Here Almighty has made it absolutely clear, there should remains no doubt in anybody's mind whatsoever, that Naam Simran is the highest service of Akal Purakh. This means that all the other Dharam Karams are of a lower value than Naam Simran. So why don't we devote our time to Naam Simran ? When Naam Simran is going to bring us the highest and the sweetest fruits, highest level of happiness,complete silence, Param Jyot and Puran Parkash Darshan, then why don't we concentrate on Naam Simran, once we have learned this fact from Sukhmani. Just reading Sukhmani is not the highest level of the service of Akal Purakh, but Naam Simran is the highest service of Almighty. This is a part of Puran Tat Gyan and is mandatory for Puran Bhagtee, and people who don't follow this Gyan and do it, they are still in Dharam Khand. Naam Simran is the only weapon which can kill all our enemies which stand in between us and Akal Purakh –these are serious mental sicknesses and have already been defined
earlier in this text. But we will name them again here – Panj Doot, Nindya, Chugli, Bakhili, Asa, Trishna and Mansa. Trishna – means the desire can only be over come by Naam Simran. Desire is counted as a highest level of mental sickness, desire gives birth to all kinds of Asat Karams, and involves our actions and reactions in the worldly affairs which are run by Maya. This enemy of ours is the hardest to kill, and only Naam Simran can kill it, because only Naam Simran can bring us the enlightenment and the divine knowledge combined with divinity which will keep us alert of these deep mental sicknesses and not let us perform any Asat Karams in our daily life. This powerful divine weapon of Naam Simran full fills all our desires, this means that we are relieved of all the desires with Naam Simran as well as the fear of death. Naam Simran is the only weapon with which we can conquer over the death, this means we get relieved from the cycle of life and death.

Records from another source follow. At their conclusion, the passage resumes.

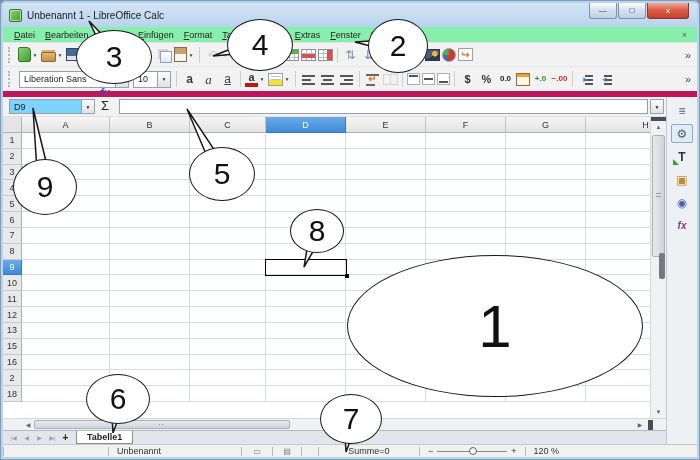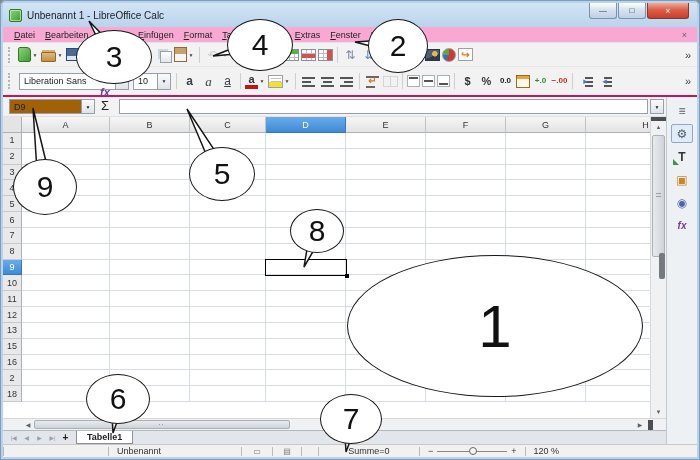"Datei" .menubar { background: #f9a8d4 -> #86efac }
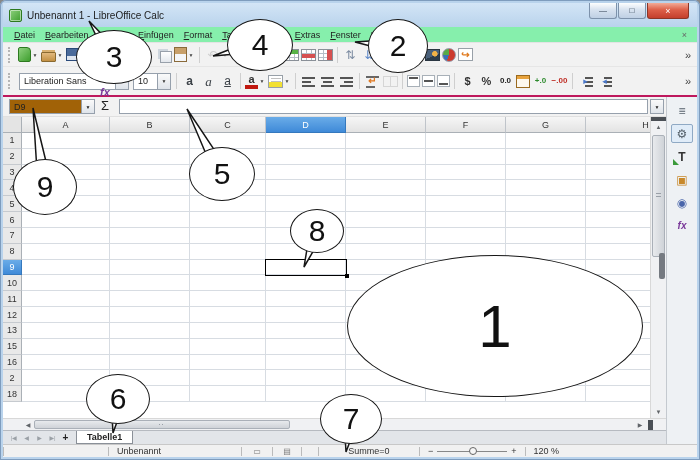"Liberation Sans" .tb2 { border-bottom: 2px solid #be185d -> 6px solid #be185d }
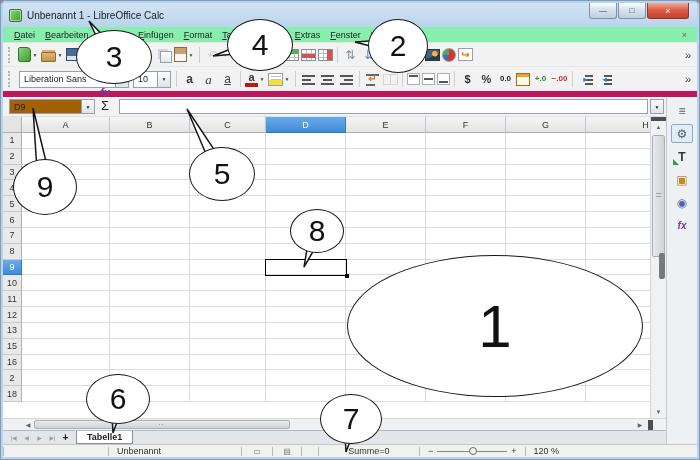"D9" .namebox { background: #a16207 -> #7dd3fc }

Only Naam Simran can clean
our inside, which has been superimposed with the dirt of all our Asat Karams from all our previous lives. Our mind is full of dirt from previous lives that is why we are unable to concentrate on Naam Simran, but if we continue to strive and don't leave it, Naam Simran will eventually clean all the dirt from our mind and inside, and our mind will become stable and get absorbed in Naam Amrit forever. Naam eventually goes into the Hirda and resides there forever. Such souls become Sant Hirda and Almighty always lives in them, we should all bow before such souls who have become stable in their mind, who have won over their mind, and who have absorbed themselves in the Almighty. Such souls are full of humbleness, their extreme humbleness takes them to the height of spirituality, they become the dust of the feet of Kot Brahamand, and we should all bow on the feet of such souls. Such humbleness comes only with Naam Simran, and such humbleness is the key to the Dargah of Akal Purakh.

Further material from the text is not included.